Vorgefertigte Geschichte. Archive in der Flut der Informationsgesellschaft
PhDr. Ing. Milan Vojáček, Ph.D. (Národní archiv)Abstrakt
Es gibt ein bestimmten Trend in dieser Zeit: die Flucht aus der postmodernen existenzialen Angst, die aus der unübersehbaren Gegenwärtigkeit stammt, zur Konstruktion der Geschichte oder besser Konstruktion der geschichtlichen Episoden. Dieser Trend ist von fundamentaler Lösung durch Orientierung und unkritisches Zutrauen an virtuelle Welt der digitalen Quellen (hoffentlich sind auch Archivquellen dabei) begleitet. Bei der Erzeugung dieser digitalen Welt, die auf ersten Blick einfach zur Hand ist, nehmen auch traditionelle kulturelle und wissenschaftliche Institutionen teil. Was für eine Rolle für heutige Informationssuchende sollten die Archive spielen?

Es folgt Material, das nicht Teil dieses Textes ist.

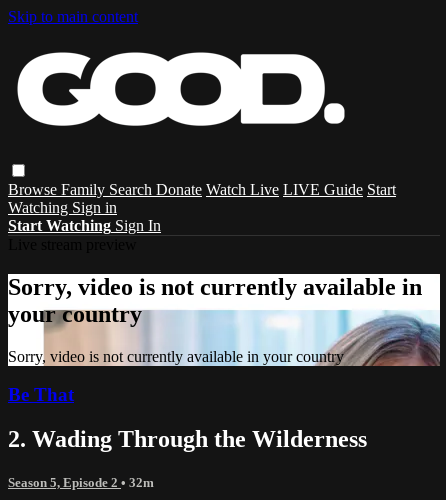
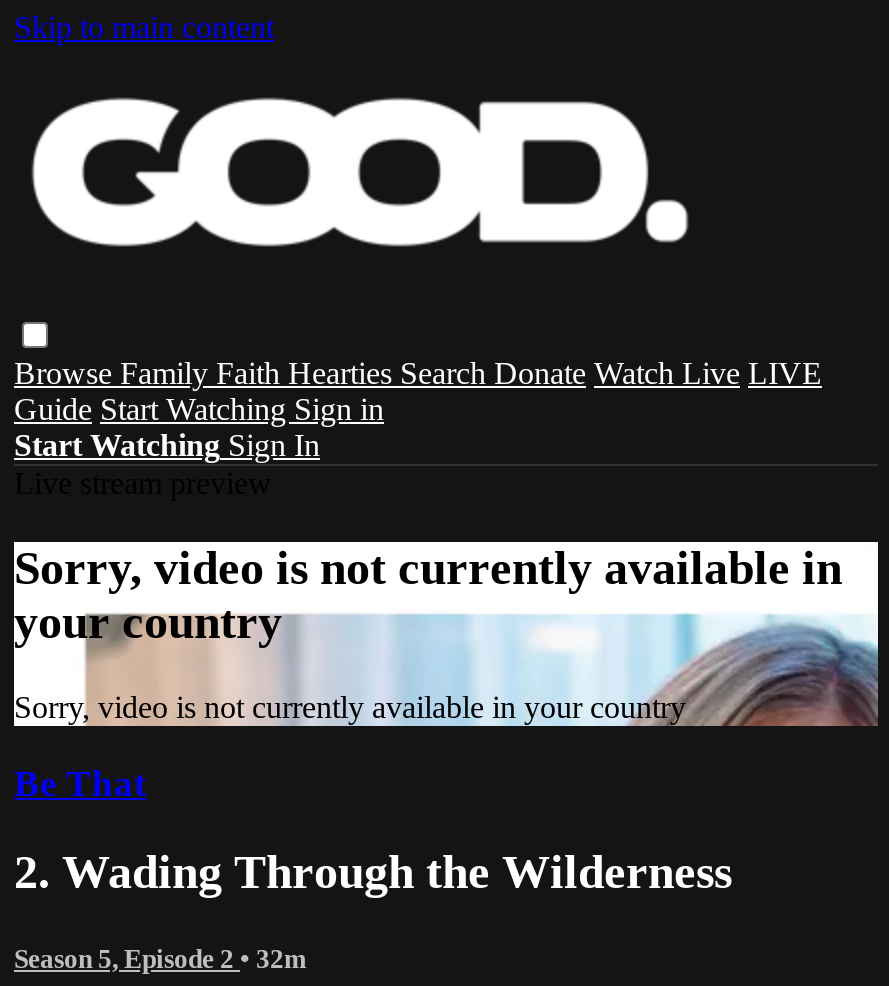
- Browse Family Search Donate Watch Live LIVE Guide Start
- Watching Sign in
+ Browse Family Faith Hearties Search Donate Watch Live LIVE
+ Guide Start Watching Sign in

Die meisten Archivquellen werden niemals ein Teil der virtuellen Welt. Beim on-line Angebot verschiedener Gedächtnisinstitutionen handelt es sich oft um Einzelteile, es fehlt Kontext und die traditionelle Quellenkritik ist fast verhindert. Der Forscher ist auf Werkzeuge des Datenanbieters angewiesen und die Illusion der vernetzten Datenquellen führt vielmehr zur Zersplitterung und Diskontinuität. Wer und nach welchen Kriterien entscheidet jetzt und in der Zukunft entscheiden wird, welche Quellen digitalisieren? Ist das primär Nachfrage von Historikern oder das Angebot von Archiven? Konkurrieren sich die Institutionen in der digitalen Welt? Die Archive sollten sich nicht abschotten, Digitalisierung zur Anfrage neuer Zielgruppen ausnutzen und in gegenseitiger Kooperation der Institutionen auch neue Wege (z.B. Citizen Science) zur aktiven Präsentation ihrer Quellen eröffnen.